----- Record set -----
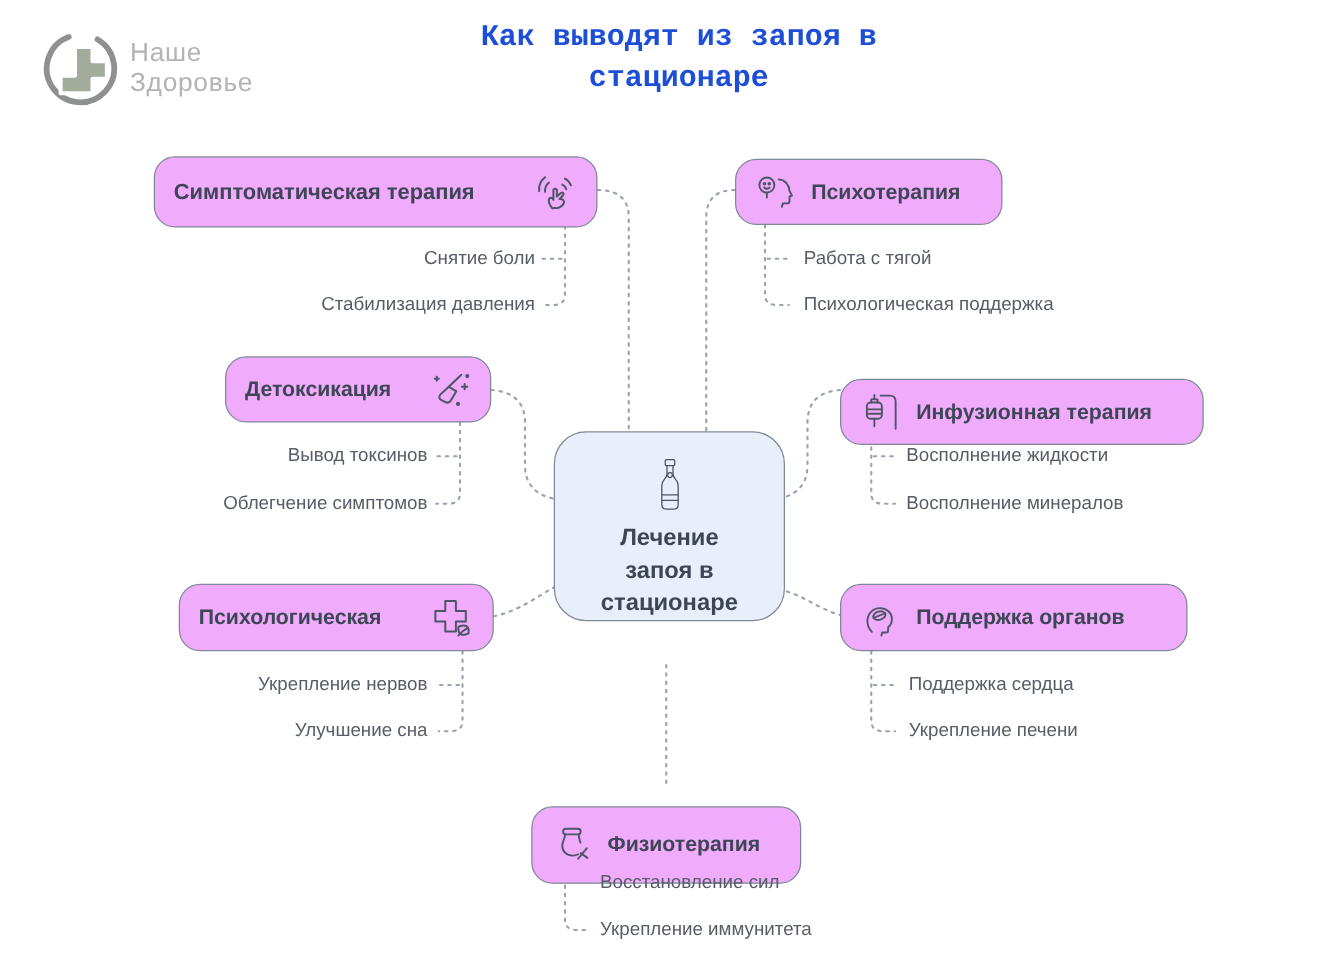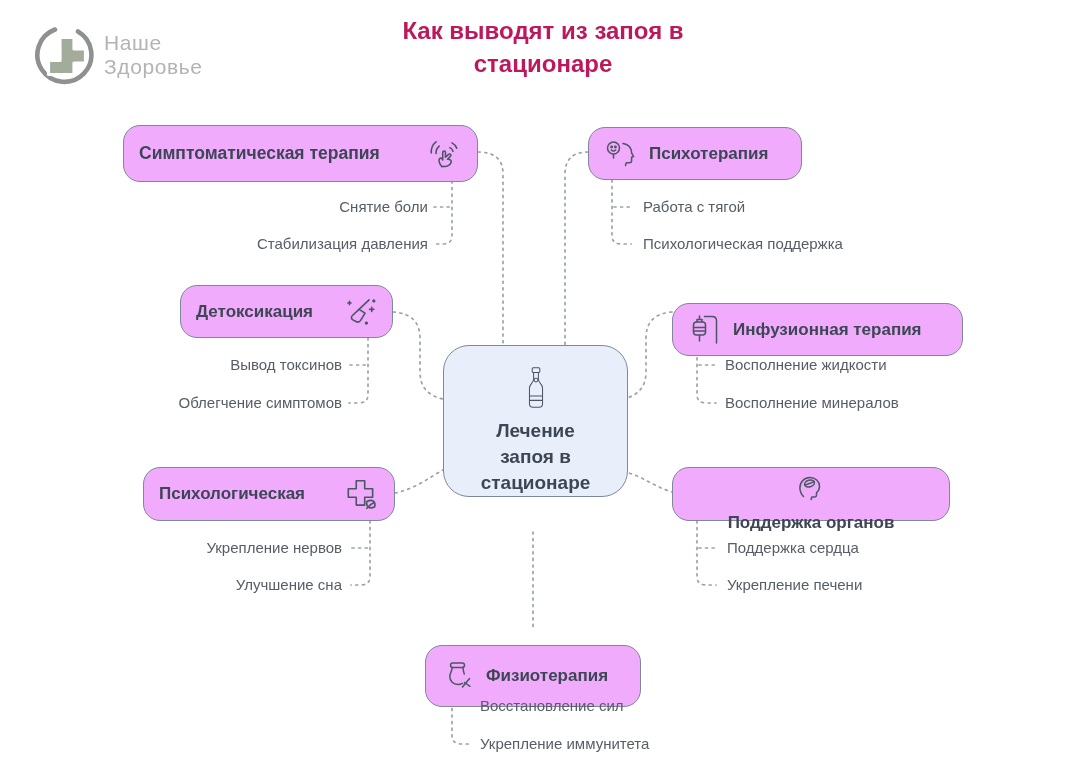--- a/index.html
+++ b/index.html
@@ -6,37 +6,37 @@
   html,body { background:#ffffff; }
   .canvas {
     position:relative; width:1066px; height:768px; background:#ffffff;
     font-family:"Liberation Sans", sans-serif; overflow:hidden;
   }
   
   .logo { position:absolute; left:33px; top:22px; width:68px; height:68px; }
   .brand { position:absolute; left:104px; top:31px; font-size:21px; line-height:24px;
            color:#b3b4b1; letter-spacing:.6px; }
   .title { position:absolute; left:283px; top:14px; width:520px; text-align:center;
-           font-size:24px; line-height:33px; font-weight:bold; color:#be185d; }
+           font-size:24px; line-height:33px; font-weight:bold; color:#1d4ed8;font-family:Liberation Mono, monospace; }
   
   .wires { position:absolute; left:0; top:0; width:1066px; height:768px; }
   .wires path { fill:none; stroke:#9aa2ac; stroke-width:1.7; stroke-linecap:round;
                 stroke-dasharray:2 4.6; }
   
   .node { position:absolute; display:flex; align-items:center; gap:11px;
           background:#f0abfc; border:1.6px solid #7f8897; border-radius:17px;
           padding:0 15px; color:#3d4654; font-weight:bold; font-size:17px;
           white-space:nowrap; justify-content:space-between; }
   .node .ic { flex:0 0 auto; display:flex; }
   .n1 { left:123px; top:125px; width:355px; height:57px; font-size:17.5px; }
   .n2 { left:588px; top:127px; width:214px; height:53px; }
   .n3 { left:180px; top:285px; width:213px; height:53px; }
   .n4 { left:672px; top:285px; width:291px; height:53px;margin-top:18px; }
   .n5 { left:143px; top:467px; width:252px; height:54px; }
-  .n6 { left:672px; top:467px; width:278px; height:54px;flex-direction:column; }
+  .n6 { left:672px; top:467px; width:278px; height:54px; }
   .n7 { left:425px; top:645px; width:216px; height:62px; }
   .center-node { position:absolute; left:443px; top:345px; width:185px; height:152px;
           background:#e9eefb; border:1.6px solid #7f8897; border-radius:26px;
           display:flex; flex-direction:column; align-items:center;
           padding-top:20px; gap:8px; }
   .center-label { text-align:center; font-weight:bold; font-size:19px; line-height:26px;
           color:#3d4654; }
   .center-label span { display:block; }
   
   .sub { position:absolute; height:20px; line-height:20px; font-size:15px;

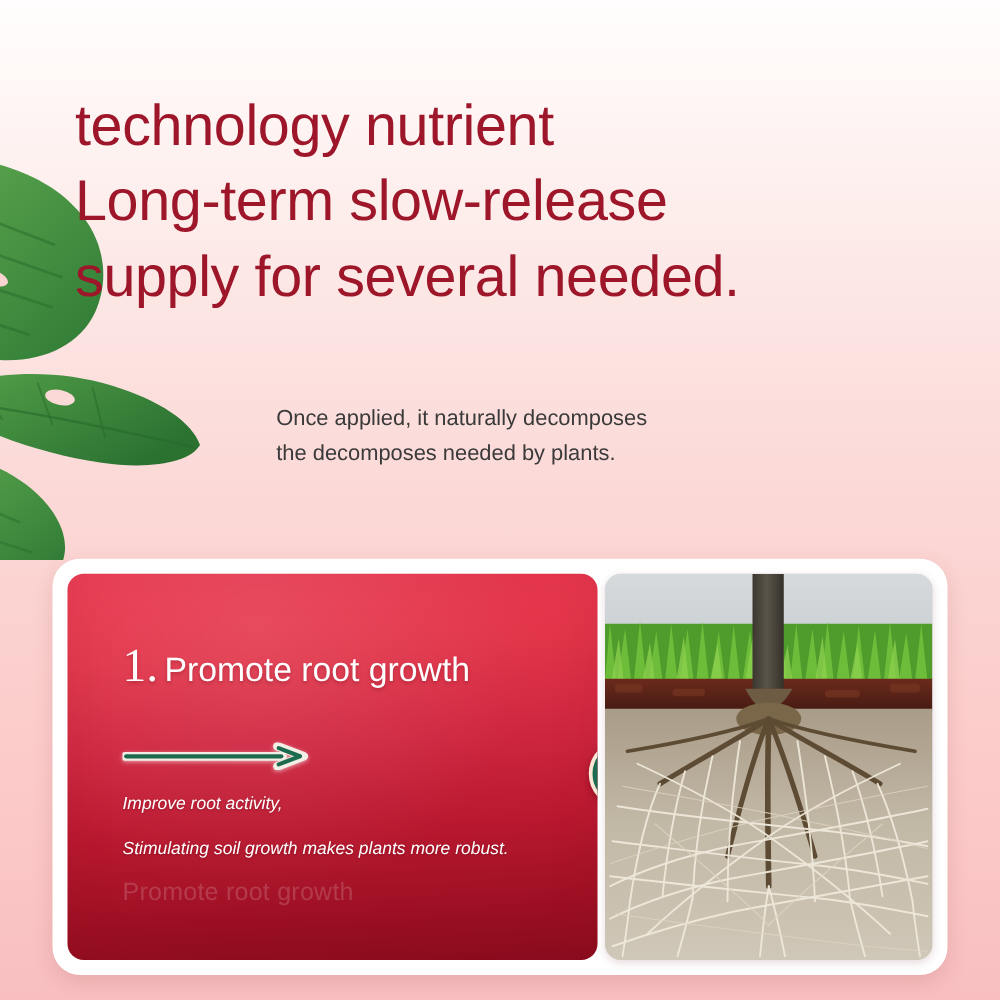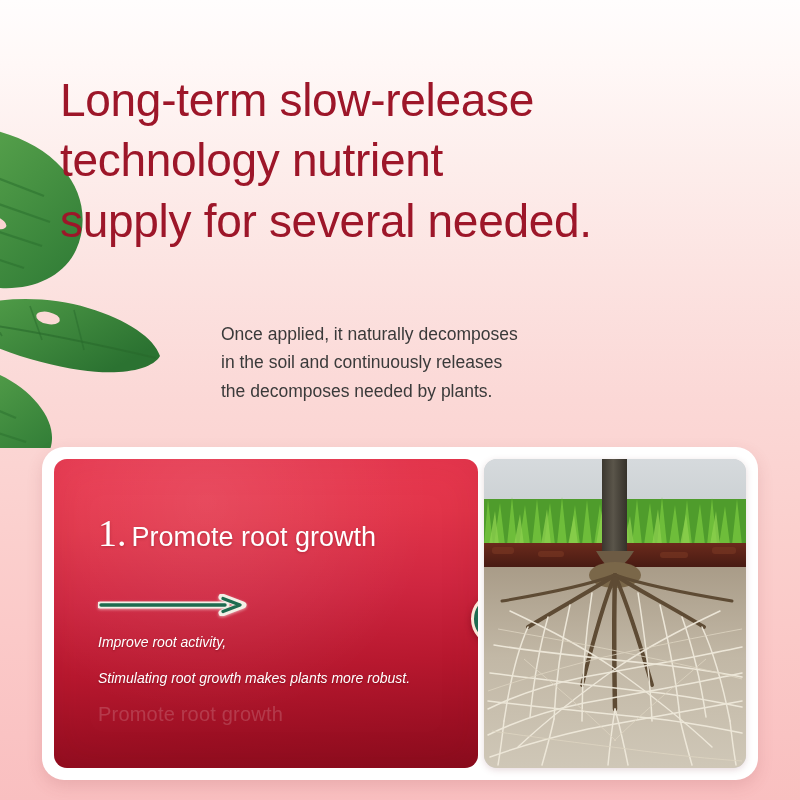--- a/index.html
+++ b/index.html
@@ -137,28 +137,27 @@
       <path d="M-14,244 C26,238 76,256 100,286 C118,308 118,330 104,344
                L-22,344 Z" fill="url(#lg1)"></path>
       <path d="M-12,262 L78,300" stroke="#2a6f2e" stroke-width="2.2" fill="none" opacity="0.5"></path>
       <path d="M-12,292 L88,324" stroke="#2a6f2e" stroke-width="2.2" fill="none" opacity="0.5"></path>
       <ellipse cx="30" cy="272" rx="11" ry="5" fill="#fbd4d2" transform="rotate(22 30 272)"></ellipse>
     </g>
   </svg>
 </div>
 
 <h1 class="headline">
+  <span class="hl-line">technology nutrient</span>
   <span class="hl-line">Long-term slow-release</span>
-  <span class="hl-line">technology nutrient</span>
   <span class="hl-line">supply for several needed.</span>
 </h1>
 
 <p class="subcopy">
   <span class="sc-line">Once applied, it naturally decomposes</span>
-  <span class="sc-line">in the soil and continuously releases</span>
   <span class="sc-line">the decomposes needed by plants.</span>
 </p>
 
 <div class="card">
 
   <div class="panel">
 
     <div class="panel-heading">
       <span class="num">1.</span>
       <span class="ttl">Promote root growth</span>
@@ -168,21 +167,21 @@
       <svg viewBox="0 0 152 22" xmlns="http://www.w3.org/2000/svg">
         <path d="M2,11 L128,11" stroke="#f3efe6" stroke-width="7" stroke-linecap="round" fill="none"></path>
         <path d="M124,3 L145,11 L124,19" stroke="#f3efe6" stroke-width="7" stroke-linecap="round" stroke-linejoin="round" fill="none"></path>
         <path d="M3,11 L127,11" stroke="#1d6b4f" stroke-width="3.4" stroke-linecap="round" fill="none"></path>
         <path d="M125,4.5 L142,11 L125,17.5" stroke="#1d6b4f" stroke-width="3.4" stroke-linecap="round" stroke-linejoin="round" fill="none"></path>
       </svg>
     </div>
 
     <div class="bullets">
       <span class="b-line">Improve root activity,</span>
-      <span class="b-line">Stimulating root growth makes plants more robust.</span>
+      <span class="b-line">Stimulating soil growth makes plants more robust.</span>
     </div>
 
     <div class="watermark">Promote root growth</div>
 
     <div class="badge">
       
     </div>
   </div>
 
   <div class="photo">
-----
*Brief*
If a line in the material holds "family", copy it.

*Output below*
     font-family:"Liberation Sans", sans-serif; overflow:hidden;
+           font-size:24px; line-height:33px; font-weight:bold; color:#1d4ed8;font-family:Liberation Mono, monospace; }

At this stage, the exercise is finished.